That perfect moment of the triumph of the people happened again in Syria. The rebels captured another border crossing between Syria and Turkey, lowering the Syrian flag and raising their own banner. It is a symbolic moment of victory – and in a bloody civil war abundant with various factions and no real positive endgame in view, a moment like this is often a zenith of smiles.
“Welcome to Syria,” one said to NPR’s Kelly McEvers as they pulled up barbed wire to permit her to cross the border. You could hear the joy in the Arabic and English, a temporary portal, a shift, a lean toward a change or – at least in the eyes of some – a step toward democracy.
For the media, aid workers, diplomats and others who find a need to enter Syria, control of a border crossing by a friendly rebel faction will make their lives easier for the moment. It adds to the sheen of geographic progress the rebels seem to make as a new week joins those past weeks already bloodied in the Syrian conflict.
Much like a flag or an international airport, control of a border crossing offers a group symbolic trapping of “statehood” that is important to any band of fighters. Think of the glee on the face of Yasser Arafat when the Dahaniya Airport was given full international status in 1988 even though Palestine was not a recognized nation. It made it real to him and his troops – and provoked ire in others.
Likewise, during the Bosnian war, such border crossings were given to the Bosnian Serbs by the Yugoslavs to suggest legitimacy to their breakaway fiefdom. In their case, it also made it easier to tighten access to the region, which of course border crossings also can influence. That is another lesson to heed.
So they matter.
Capturing such border crossings provides a strategic and logistical boost to the opposition, allowing them to ferry supplies into Syria and carve out an area of control, which is key as the rebels try to tip the balance in the civil war.
In the north, the rebels are in control of the borders and they are granting travelers entry visas just like any legitimate government. Now they must govern, a first big test. Their grip extends to the borders of Aleppo. They also try to strangle the regime internally by cutting oil supply lines. They are not attacking the fuel sources, such as electricity stations or refineries, but the pipelines.
This gives a new element to the conflict. In a sense, the rebels no longer have their backs against the wall; they now have a door to come and go. A border crossing, a flag, good relations (for the moment) with the press and others, and solid land to stand upon.
News reports say leaders of the rebel Free Syrian Army planned to move their command center from Turkey to Syria with the aim of uniting rebels and speeding up the fall of President Bashar Assad’s regime. It helps having solid land to stand upon.
Rebels still have to rely on Turkey as a rear base for supplies and reinforcements. In the past few months, rebels have captured wide swaths of Syrian territory bordering Turkey, along with three border crossings, allowing them to ferry supplies and people into Syria.

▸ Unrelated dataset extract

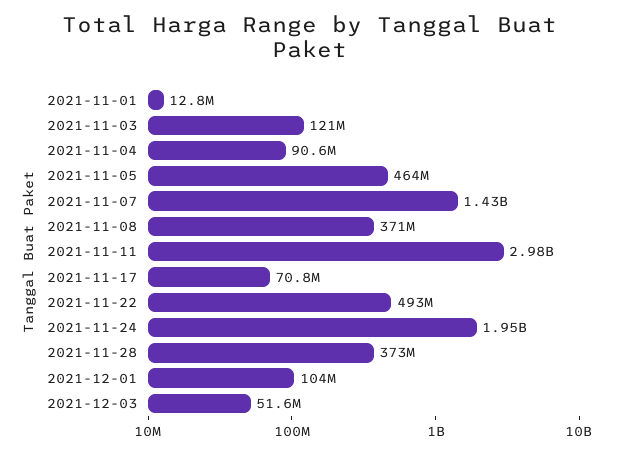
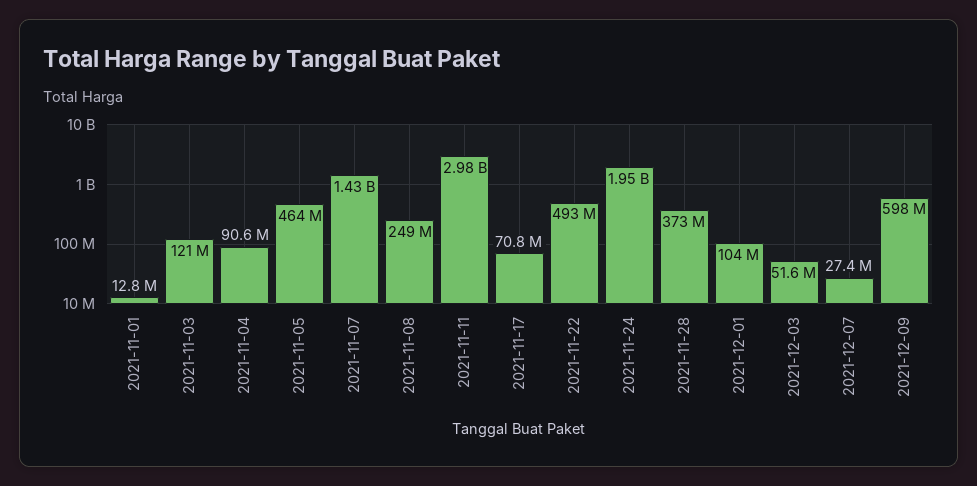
2021-11-08: 371000000 -> 249000000
2021-12-07: none -> 27400000
2021-12-09: none -> 598000000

Yet now is the latest irony. Pushed back from the border, Syria has responded with more shelling and what seems to be a determination to provoke Turkey into a wider conflict. Now that border crossings are being lost to the rebels, the Syrians are using shells to disrupt the cross-border activity.
That has resulted in Turkish villages hit by shells and Turkish civilians killed. Turkey has little tolerance for this and Syria may have done what its allies Russia and China have been able to block: NATO acting.

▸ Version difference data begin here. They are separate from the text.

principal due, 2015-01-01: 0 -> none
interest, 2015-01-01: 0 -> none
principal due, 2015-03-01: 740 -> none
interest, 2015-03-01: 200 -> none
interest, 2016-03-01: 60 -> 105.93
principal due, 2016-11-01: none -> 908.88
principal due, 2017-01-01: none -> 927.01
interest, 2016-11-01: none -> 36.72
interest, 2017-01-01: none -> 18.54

The Turks have been returning and Turkey’s parliament approved a bill that would allow cross border military operations there. Turkish Prime Minister Recep Tayyip Erdogan has warned Damascus not to test Turkey’s patience.
So at the border, all seems to be going the way of the west and pro-democracy hopes. The sheen of “welcome to Syria” still sounds good. In time, the fondness for the press and the west will also soon change. It almost always does.
In Libya and Egypt, the forces of change have brought no nods to free speech or expression or need to be cordial to U.S. style democratic values.
“We expect from others, as they expect from us, that they respect our cultural specifics and religious references and not seek to impose concepts or cultures that are unacceptable to us,” Egyptian President Mohamed Morsi told the United Nations at the body’s opening sessions last month.
“Insults against the prophet of Islam, Muhammad, are not acceptable,” said Morsi, whose political roots lie in the Muslim Brotherhood. “We will not allow anyone to do this by word or by deed.”
In an interview with The Washington Post, Yemeni President Abed Rabbo Mansour Hadi sounded a similar note, saying freedom of speech does not constitute freedom to defame religious beliefs. “It should not be understood that freedom of expression is freedom attacking our faith.”
Democracy blooms well and happy at newly free border crossings. A little further down the road, however, watch out for those checkpoints.